Love is not necessarily everything it is cracked up to be.
You know, when love came around, I demanded that I would find a cure.
From my mind and its torturous demons, I would be free.
Based on the fairy-tales I read, I expected to be pure.
No one expected love to cause grievous harm,
nor did they expect love to leave.
Little did they know, happy endings were extremely uncommon to some.
Love pained like a cruel monster, who bared his sharp teeth.
I fell in love. Stranded among the constellations of his sparkling eyes and the warmth of his fingers fitting into the ridges of my knuckles, I believed he was unconditional.
No one told me it was a necessity to keep a bit of chocolate by my side, just in case.
The way his eyes lit up for me with adoration was magical, even inspirational.
It was the subject of my dreams, his exquisitely sculpted face.
As with most first loves, the dreams turned into horrific nightmares.
I was sweating, screaming, crying, trying my damned best to exorcise the demons of my heart.
How do I light a path, one that was hidden by the highways of our emotional synchronization, when I was searching so hard amongst the thoroughfares?
I shoved him away and like I had been taught by the ladies I grew up with, I raised my guard.
The next time I saw, rather, felt love, it was not obvious.
He hit me like a train driving off into the sunlit sky; the opposite of what he used to be.
He tucked me in and held like a fragile gem, yet I felt I had to obviate him for he was noxious.
He made me question what it was to sacrifice yourself for another, he made me realize the power I held to allow myself to heal.
Love was different. He was unrecognizable yet I knew it was him.
And that is what I will tell my daughter when she tells me about her infatuation on the boy next door, or the boy who smirked at her in school.
I will tell her, and I will stress on how important this is, that love?
Love was nothing like the films.
Love played around with your one beating organ and made you feel like an absolute fool.

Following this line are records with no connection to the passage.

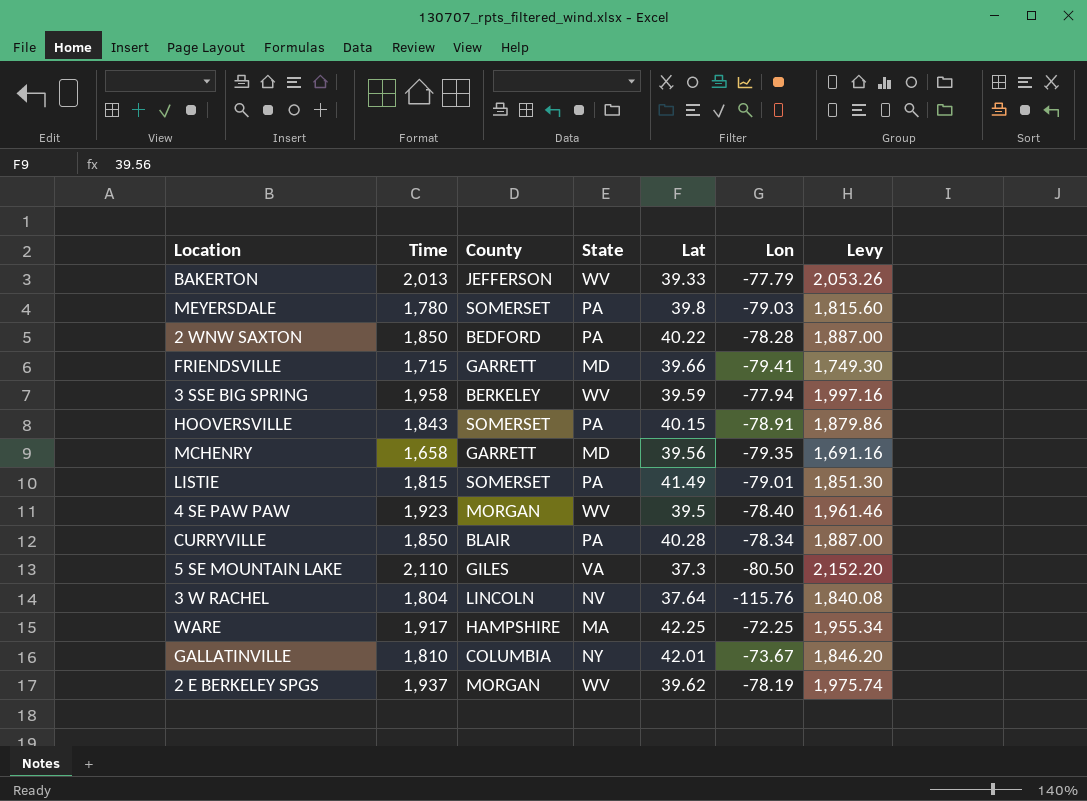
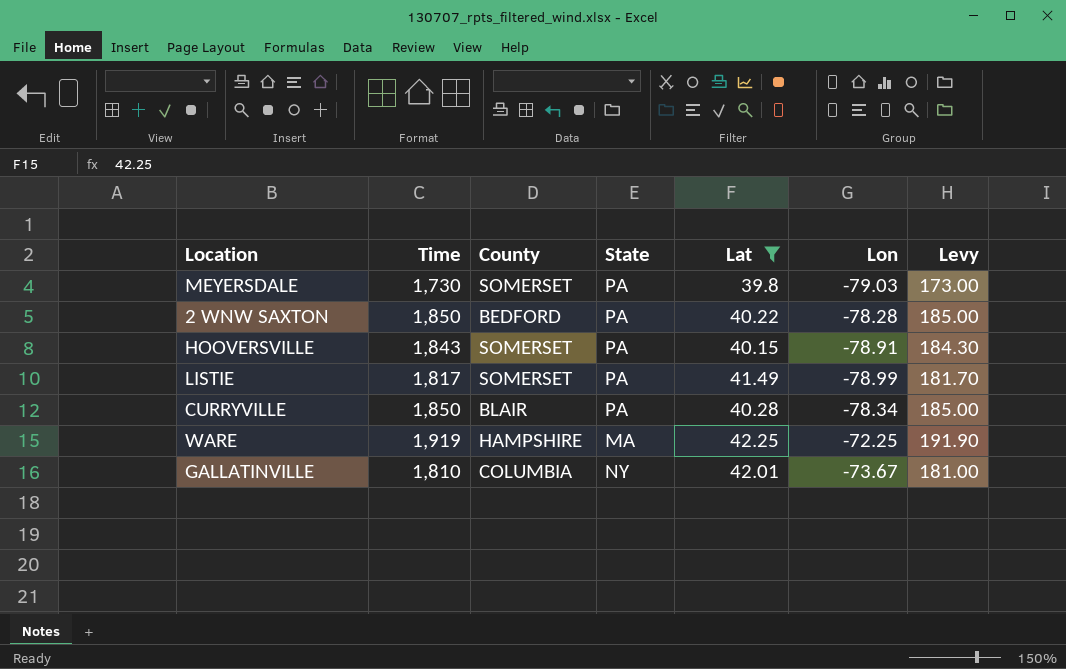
filter: none -> Lat >= 39.8
column Levy | formula: [Time] * 1.02 -> [Time] * 0.1
MEYERSDALE | Time: 1,780 -> 1,730
LISTIE | Time: 1,815 -> 1,817
LISTIE | Lon: -79.01 -> -78.99
WARE | Time: 1,917 -> 1,919

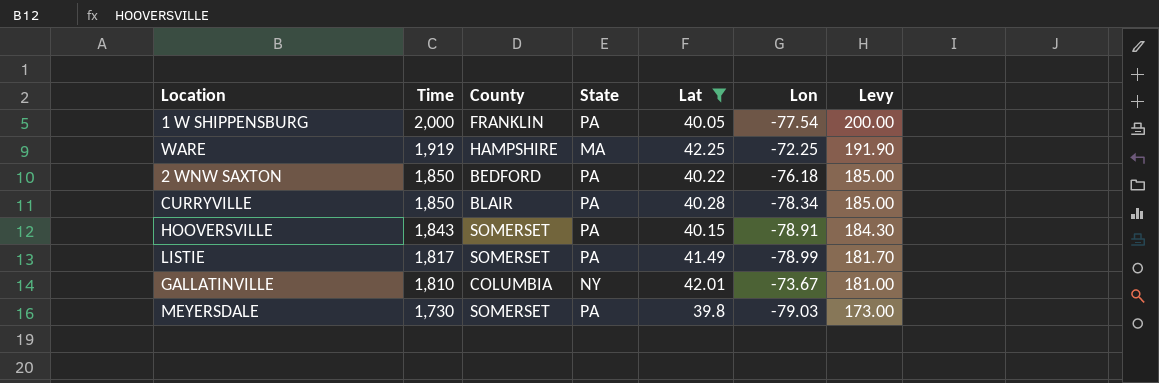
row order: none -> Time descending
row 1 W SHIPPENSBURG: none -> 2,000 | FRANKLIN | PA | 40.05 | -77.54 | 200.00
2 WNW SAXTON | Lon: -78.28 -> -76.18

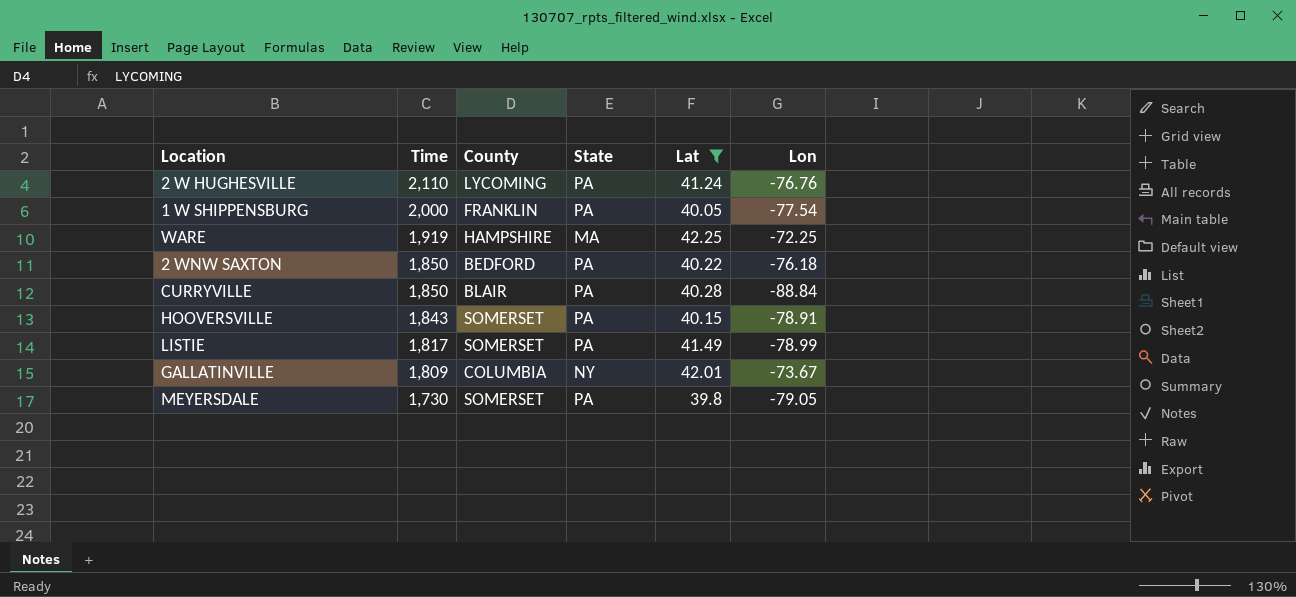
column Levy | formula: [Time] * 0.1 -> none
row 2 W HUGHESVILLE: none -> 2,110 | LYCOMING | PA | 41.24 | -76.76
CURRYVILLE | Lon: -78.34 -> -88.84
GALLATINVILLE | Time: 1,810 -> 1,809
MEYERSDALE | Lon: -79.03 -> -79.05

Yes, love will be cruel. Love will leave you and break your shell.
But I know you, darling, and I know that you will build up that tough crust again because you are my daughter.
You take as long as you want to heal, but when love gives you absolute hell,
you say goodbye gently as you try to soothe your soul with what you feel is a healthy dose of heartbreak water.
Love will find you again.
And I promise you baby, he will have a different face, a smoother voice,
a magnificent personality that commands attention.
And he will make your heart rejoice.